Depuis quelque temps, de nombreux signaux évoquent un rapprochement entre Le Caire et Téhéran. Cependant, si Téhéran multiplie les déclarations en faveur d’un rapprochement, Le Caire, de son côté, reste assez prudent. Après la normalisation avec l’Arabie saoudite en mars 2023, l’Iran a pris les devants en exprimant sa volonté de resserrer les liens avec Le Caire, avec une médiation tantôt iraqienne, tantôt omanaise. En décembre 2022, le président Abdel Fattah Al-Sissi a rencontré, pour la première fois, le ministre iranien des Affaires étrangères, Hossein Amir-Abdollahian, lors de la Conférence pour la coopération et le partenariat en Jordanie.
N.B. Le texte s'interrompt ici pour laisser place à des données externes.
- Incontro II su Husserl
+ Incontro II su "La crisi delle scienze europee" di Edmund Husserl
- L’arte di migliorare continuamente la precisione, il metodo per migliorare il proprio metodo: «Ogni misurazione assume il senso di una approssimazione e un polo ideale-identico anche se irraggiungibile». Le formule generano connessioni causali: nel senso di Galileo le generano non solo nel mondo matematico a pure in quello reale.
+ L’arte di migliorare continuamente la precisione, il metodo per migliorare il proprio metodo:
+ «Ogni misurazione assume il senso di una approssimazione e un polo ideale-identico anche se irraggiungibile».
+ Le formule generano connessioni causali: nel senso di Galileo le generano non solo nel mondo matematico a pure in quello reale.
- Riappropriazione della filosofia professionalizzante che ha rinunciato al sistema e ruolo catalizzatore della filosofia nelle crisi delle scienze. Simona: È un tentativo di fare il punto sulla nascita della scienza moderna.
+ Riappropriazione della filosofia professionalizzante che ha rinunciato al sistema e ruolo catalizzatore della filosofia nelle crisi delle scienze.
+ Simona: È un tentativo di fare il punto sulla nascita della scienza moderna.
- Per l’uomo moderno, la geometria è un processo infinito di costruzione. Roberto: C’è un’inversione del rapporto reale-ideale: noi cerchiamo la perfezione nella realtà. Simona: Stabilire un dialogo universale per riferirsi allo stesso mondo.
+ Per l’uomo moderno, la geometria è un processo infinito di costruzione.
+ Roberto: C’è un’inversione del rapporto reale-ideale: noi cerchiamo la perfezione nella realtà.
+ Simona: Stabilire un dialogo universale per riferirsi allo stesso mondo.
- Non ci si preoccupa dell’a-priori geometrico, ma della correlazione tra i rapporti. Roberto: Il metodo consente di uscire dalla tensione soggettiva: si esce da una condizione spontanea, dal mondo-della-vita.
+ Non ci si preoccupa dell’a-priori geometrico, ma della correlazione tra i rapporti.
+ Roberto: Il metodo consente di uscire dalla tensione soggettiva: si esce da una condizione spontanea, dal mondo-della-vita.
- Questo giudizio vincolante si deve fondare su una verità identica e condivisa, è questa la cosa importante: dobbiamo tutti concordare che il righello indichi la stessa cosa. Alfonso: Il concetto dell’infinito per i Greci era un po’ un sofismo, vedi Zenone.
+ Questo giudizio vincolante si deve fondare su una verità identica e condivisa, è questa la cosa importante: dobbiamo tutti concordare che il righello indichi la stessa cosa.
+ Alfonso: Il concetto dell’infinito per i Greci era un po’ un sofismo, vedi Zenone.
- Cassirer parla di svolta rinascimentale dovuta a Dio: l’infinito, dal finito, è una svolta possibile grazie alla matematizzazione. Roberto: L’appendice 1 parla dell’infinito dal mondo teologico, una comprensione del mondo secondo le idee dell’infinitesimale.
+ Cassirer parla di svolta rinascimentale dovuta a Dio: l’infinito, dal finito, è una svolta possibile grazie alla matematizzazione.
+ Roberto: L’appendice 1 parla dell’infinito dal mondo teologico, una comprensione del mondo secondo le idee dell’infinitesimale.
En mai, Amir-Abdollahian déclare dans un entretien à l’agence de presse iranienne IRNA que « l’Iran est en contact direct » régulier avec l’Egypte par l’intermédiaire de l’Iraq, dans le but de rétablir les relations diplomatiques. Fada-Hossein Maleki, membre du comité de la sécurité nationale et de la politique étrangère du Parlement iranien, suggère que des « négociations sont en cours entre l’Iran et l’Egypte en Iraq », avec la possibilité d’une rencontre entre les présidents iranien et égyptien, mais l’Egypte garde le silence. Mohamed Abbas, spécialiste de l’Iran, indique à Al-Ahram Hebdo que l’Egypte reste prudente en attendant de voir les retombées du rapprochement irano-saoudien. Et d’ajouter que pour que ce rapprochement se concrétise, il faudrait que l’Iran s’engage à soutenir les efforts de stabilité dans la région, une priorité de la politique étrangère de l’Egypte. En novembre 2023, Sissi rencontre son homologue iranien Ebrahim Raïssi en marge du Sommet arabo-islamique à Riyad. Les discussions portent sur la situation à Gaza. En marge du sommet, Raïssi qualifie l’Egypte de « pays ami ». De son côté, Sissi a affirmé que l’Egypte a la volonté politique d’établir de « vraies relations » avec l’Iran, ajoutant qu’à cette fin, les ministres égyptiens concernés ont été chargés de suivre le rétablissement des relations. Depuis le déclenchement de la guerre à Gaza, les contacts sont plus fréquents, notamment entre les chefs de la diplomatie des deux pays. Fin mars 2024, les deux homologues avaient convenu de poursuivre les concertations et de régler les questions en suspens. Une rencontre récente les réunit le 4 mai à Banjul, en marge de leur participation aux travaux de la 15e session de la Conférence islamique au sommet de l’OCI, réaffichant encore une fois leur volonté de poursuivre les discussions.